____ Provided records
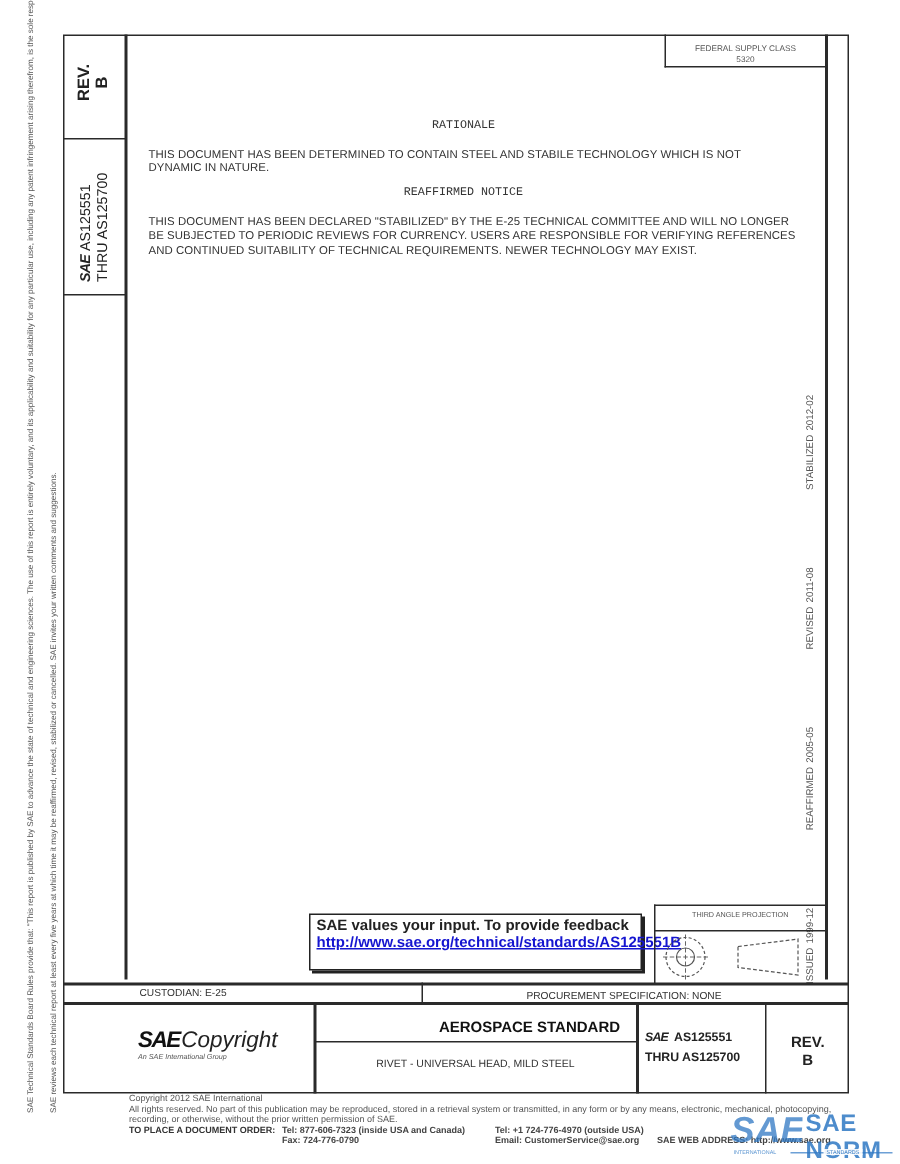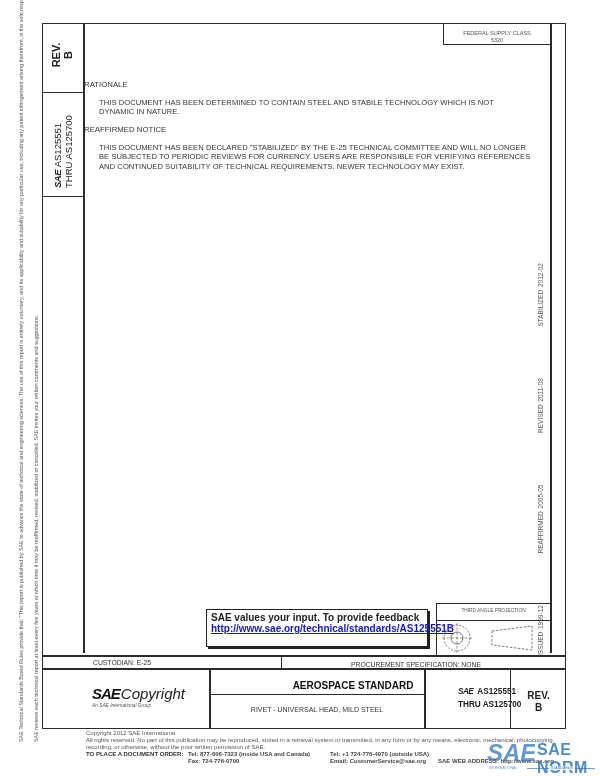"RATIONALE" .heading { font-family: none -> Liberation Mono, monospace; text-align: left -> center }
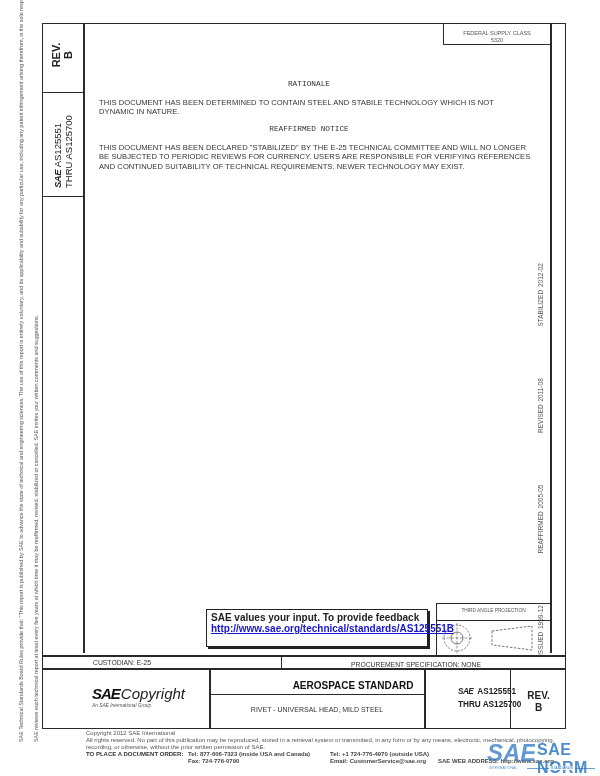"SAE AS125551" div.abs { margin-left: 28px -> none }
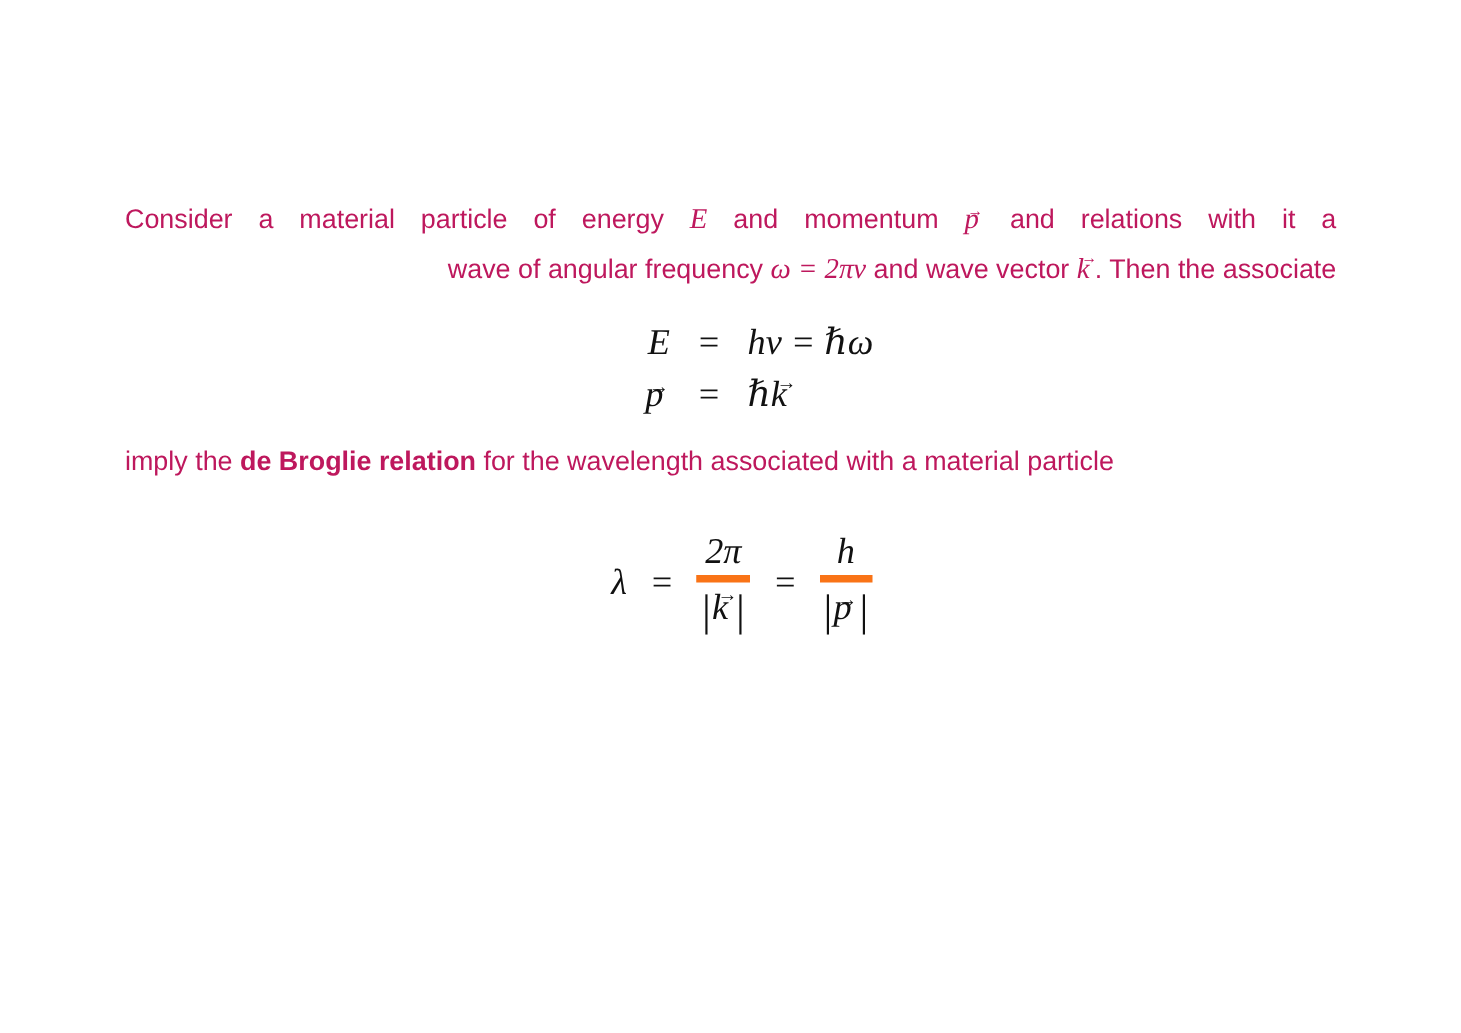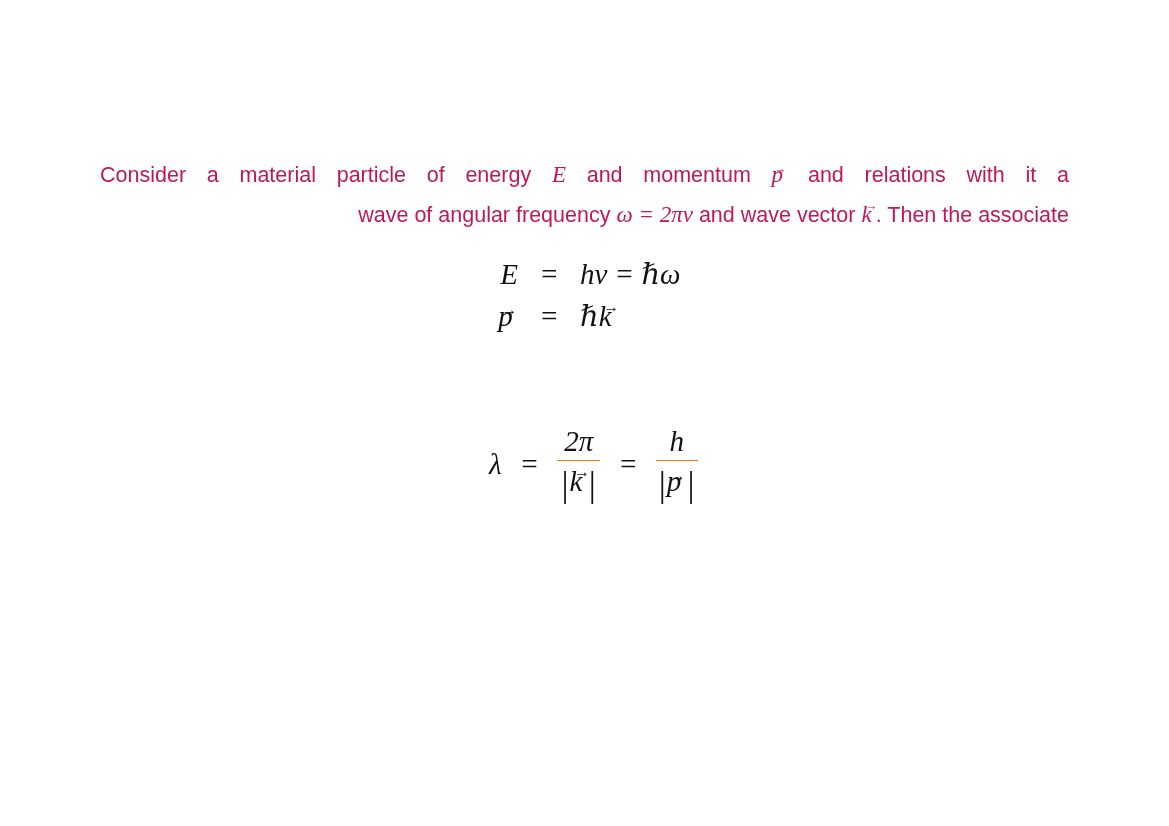"E = hν = ℏω" #eq1 { left: 470px -> 488px }
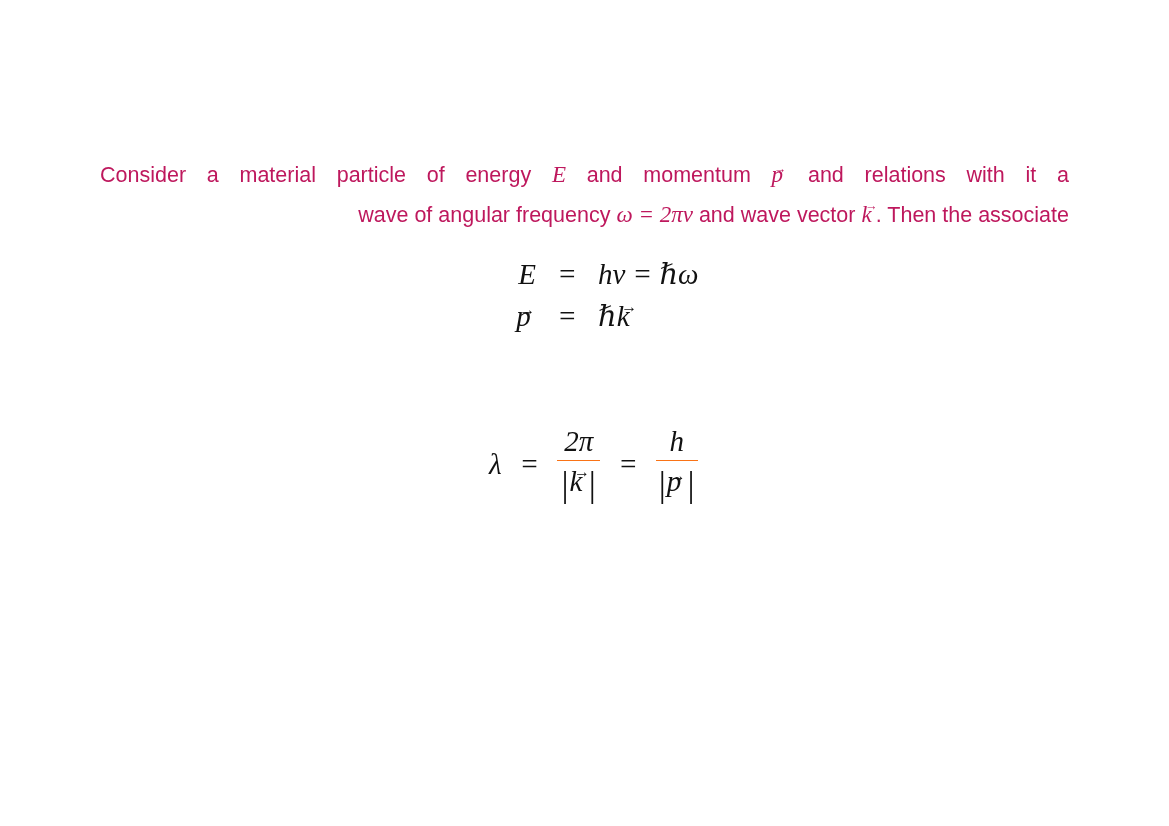"imply the de Broglie relation" div.para { html: none -> <div><span>imply the </span><span>de Broglie relation</span><span> for the wavelength associated with a material particle</span></div> }
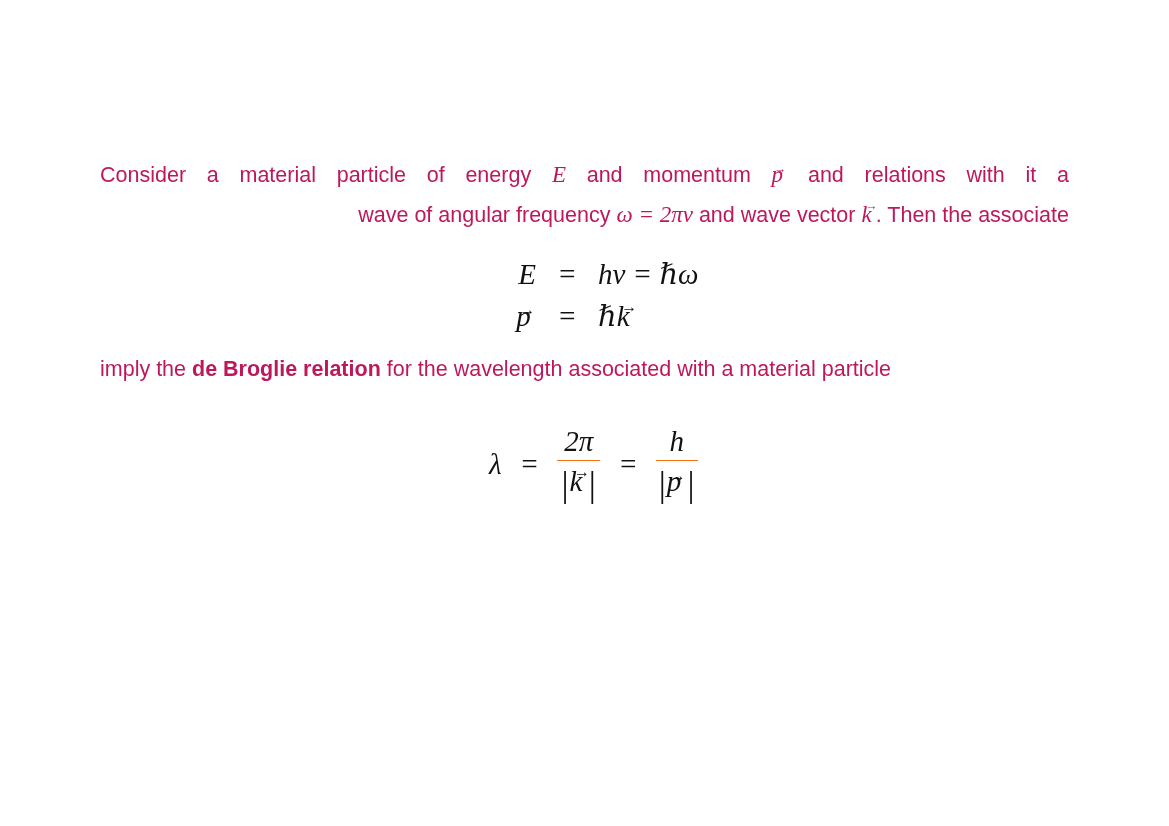"2π" .frac .num { border-bottom: 1px solid #f97316 -> 6px solid #f97316 }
________
_What you have to do:_ Your copy should run from the line that has "left: 470px ->" through the last line above, exactly, with both ends in and pictures out.

_Problem solution:_
"E = hν = ℏω" #eq1 { left: 470px -> 488px }
"imply the de Broglie relation" div.para { html: none -> <div><span>imply the </span><span>de Broglie relation</span><span> for the wavelength associated with a material particle</span></div> }
"2π" .frac .num { border-bottom: 1px solid #f97316 -> 6px solid #f97316 }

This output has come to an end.